The 2004 Scottish League Cup final was played on 14 March 2004, at Hampden Park in Glasgow and was the final of the 57th Scottish League Cup. The final was contested by Hibernian and Livingston. Livingston won the match 2–0, thanks to goals from Derek Lilley and Jamie McAllister.

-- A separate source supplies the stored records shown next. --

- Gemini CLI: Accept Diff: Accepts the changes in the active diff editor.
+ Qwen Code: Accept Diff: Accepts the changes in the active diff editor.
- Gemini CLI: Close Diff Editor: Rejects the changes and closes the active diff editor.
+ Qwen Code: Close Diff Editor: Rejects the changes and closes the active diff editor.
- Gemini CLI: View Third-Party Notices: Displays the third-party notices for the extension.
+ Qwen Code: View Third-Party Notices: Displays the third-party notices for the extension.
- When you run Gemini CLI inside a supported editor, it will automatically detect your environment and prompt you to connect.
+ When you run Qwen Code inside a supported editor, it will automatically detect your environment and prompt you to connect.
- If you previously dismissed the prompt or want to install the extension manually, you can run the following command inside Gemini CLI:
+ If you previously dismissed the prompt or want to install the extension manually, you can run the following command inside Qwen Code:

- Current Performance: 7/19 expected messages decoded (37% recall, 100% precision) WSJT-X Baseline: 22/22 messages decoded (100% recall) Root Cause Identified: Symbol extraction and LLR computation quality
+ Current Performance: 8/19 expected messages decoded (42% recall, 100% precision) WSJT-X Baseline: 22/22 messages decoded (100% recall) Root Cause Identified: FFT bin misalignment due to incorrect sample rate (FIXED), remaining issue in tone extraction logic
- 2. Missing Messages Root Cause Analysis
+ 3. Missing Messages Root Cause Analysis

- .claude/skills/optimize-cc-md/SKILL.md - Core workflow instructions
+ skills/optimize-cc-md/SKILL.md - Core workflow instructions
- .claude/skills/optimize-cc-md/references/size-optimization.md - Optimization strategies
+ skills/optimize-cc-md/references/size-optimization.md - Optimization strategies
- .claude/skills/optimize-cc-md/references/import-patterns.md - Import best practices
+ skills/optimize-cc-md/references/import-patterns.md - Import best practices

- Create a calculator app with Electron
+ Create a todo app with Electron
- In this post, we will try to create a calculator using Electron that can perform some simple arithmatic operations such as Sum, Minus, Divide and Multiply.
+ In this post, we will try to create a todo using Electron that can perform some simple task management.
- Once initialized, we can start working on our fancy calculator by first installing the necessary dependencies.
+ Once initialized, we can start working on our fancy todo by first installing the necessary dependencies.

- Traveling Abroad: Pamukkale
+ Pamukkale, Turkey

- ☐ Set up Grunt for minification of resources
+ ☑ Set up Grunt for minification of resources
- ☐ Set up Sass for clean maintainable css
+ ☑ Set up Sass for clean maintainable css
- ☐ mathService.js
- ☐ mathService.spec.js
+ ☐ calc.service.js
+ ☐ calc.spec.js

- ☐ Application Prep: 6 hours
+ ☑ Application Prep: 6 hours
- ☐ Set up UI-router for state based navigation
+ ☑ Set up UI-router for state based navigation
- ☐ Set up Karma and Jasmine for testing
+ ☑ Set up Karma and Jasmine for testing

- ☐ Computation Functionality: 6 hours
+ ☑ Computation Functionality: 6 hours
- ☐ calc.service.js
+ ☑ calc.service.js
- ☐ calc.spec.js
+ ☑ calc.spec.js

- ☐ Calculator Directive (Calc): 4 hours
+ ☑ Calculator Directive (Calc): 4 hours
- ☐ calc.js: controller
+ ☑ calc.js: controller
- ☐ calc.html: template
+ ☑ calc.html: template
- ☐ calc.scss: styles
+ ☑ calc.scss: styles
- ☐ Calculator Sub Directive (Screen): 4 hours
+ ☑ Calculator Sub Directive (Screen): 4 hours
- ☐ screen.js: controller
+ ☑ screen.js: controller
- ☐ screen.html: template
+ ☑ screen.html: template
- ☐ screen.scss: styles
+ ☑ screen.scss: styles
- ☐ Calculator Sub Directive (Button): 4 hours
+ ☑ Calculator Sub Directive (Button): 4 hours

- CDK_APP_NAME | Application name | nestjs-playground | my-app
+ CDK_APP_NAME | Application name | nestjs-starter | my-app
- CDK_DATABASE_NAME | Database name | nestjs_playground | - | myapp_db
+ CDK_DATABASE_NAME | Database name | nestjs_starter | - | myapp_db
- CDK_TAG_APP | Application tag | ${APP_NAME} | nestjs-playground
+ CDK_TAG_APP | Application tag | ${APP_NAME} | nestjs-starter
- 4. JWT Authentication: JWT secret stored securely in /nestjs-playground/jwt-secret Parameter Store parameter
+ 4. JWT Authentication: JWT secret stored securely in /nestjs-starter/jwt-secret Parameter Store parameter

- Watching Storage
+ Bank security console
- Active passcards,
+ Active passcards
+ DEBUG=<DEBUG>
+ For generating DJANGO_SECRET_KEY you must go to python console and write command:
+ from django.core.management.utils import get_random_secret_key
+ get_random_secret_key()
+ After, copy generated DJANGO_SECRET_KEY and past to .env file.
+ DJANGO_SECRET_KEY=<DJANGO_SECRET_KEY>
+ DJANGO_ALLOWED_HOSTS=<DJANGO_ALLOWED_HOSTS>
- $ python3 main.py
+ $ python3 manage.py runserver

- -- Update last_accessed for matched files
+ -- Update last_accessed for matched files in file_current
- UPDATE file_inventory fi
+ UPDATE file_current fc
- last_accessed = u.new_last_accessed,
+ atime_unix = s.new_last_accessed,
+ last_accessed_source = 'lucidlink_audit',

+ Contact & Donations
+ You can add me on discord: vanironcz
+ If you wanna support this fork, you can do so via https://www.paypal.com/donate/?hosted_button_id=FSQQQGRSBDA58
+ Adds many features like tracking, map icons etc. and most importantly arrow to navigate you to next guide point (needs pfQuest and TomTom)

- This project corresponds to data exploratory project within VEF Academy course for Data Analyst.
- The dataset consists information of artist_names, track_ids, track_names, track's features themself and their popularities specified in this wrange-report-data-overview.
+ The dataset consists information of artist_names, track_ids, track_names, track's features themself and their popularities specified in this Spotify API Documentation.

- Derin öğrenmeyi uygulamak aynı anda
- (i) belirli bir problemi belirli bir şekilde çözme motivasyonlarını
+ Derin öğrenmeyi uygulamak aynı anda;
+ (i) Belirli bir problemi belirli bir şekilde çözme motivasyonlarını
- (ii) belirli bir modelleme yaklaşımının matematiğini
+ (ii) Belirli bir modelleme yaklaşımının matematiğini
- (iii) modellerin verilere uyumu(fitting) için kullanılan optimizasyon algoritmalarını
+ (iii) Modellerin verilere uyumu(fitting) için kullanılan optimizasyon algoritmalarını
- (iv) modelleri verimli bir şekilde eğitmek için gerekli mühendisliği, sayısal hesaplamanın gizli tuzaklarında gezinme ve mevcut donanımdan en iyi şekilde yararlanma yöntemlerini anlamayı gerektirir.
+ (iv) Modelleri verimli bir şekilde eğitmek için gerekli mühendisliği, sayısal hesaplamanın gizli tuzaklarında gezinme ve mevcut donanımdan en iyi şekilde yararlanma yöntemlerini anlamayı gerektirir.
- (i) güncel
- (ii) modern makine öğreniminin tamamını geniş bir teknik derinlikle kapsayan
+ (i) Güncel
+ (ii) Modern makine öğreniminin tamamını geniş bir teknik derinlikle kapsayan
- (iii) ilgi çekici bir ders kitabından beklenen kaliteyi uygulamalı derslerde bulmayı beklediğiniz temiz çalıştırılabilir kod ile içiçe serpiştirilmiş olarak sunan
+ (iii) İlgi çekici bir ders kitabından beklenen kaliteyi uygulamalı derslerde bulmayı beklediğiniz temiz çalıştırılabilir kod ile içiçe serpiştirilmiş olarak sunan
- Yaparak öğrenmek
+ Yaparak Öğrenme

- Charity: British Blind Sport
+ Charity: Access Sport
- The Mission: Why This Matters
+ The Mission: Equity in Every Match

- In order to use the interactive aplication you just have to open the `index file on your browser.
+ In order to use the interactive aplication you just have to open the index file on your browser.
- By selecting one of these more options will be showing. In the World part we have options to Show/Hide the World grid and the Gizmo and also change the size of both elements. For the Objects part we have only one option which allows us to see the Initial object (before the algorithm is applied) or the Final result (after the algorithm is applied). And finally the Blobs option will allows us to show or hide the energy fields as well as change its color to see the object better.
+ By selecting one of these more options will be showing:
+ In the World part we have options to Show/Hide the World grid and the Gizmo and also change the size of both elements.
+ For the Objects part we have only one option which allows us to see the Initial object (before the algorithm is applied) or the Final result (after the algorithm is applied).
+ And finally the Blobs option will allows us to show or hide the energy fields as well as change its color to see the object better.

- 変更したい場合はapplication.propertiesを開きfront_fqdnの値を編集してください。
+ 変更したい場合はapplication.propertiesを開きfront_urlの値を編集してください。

Livingston entered administration a few weeks before the final, with the players being informed the day before they won their semi-final match against Dundee. Six players left the club immediately, but the first team squad was largely left intact ahead of the final.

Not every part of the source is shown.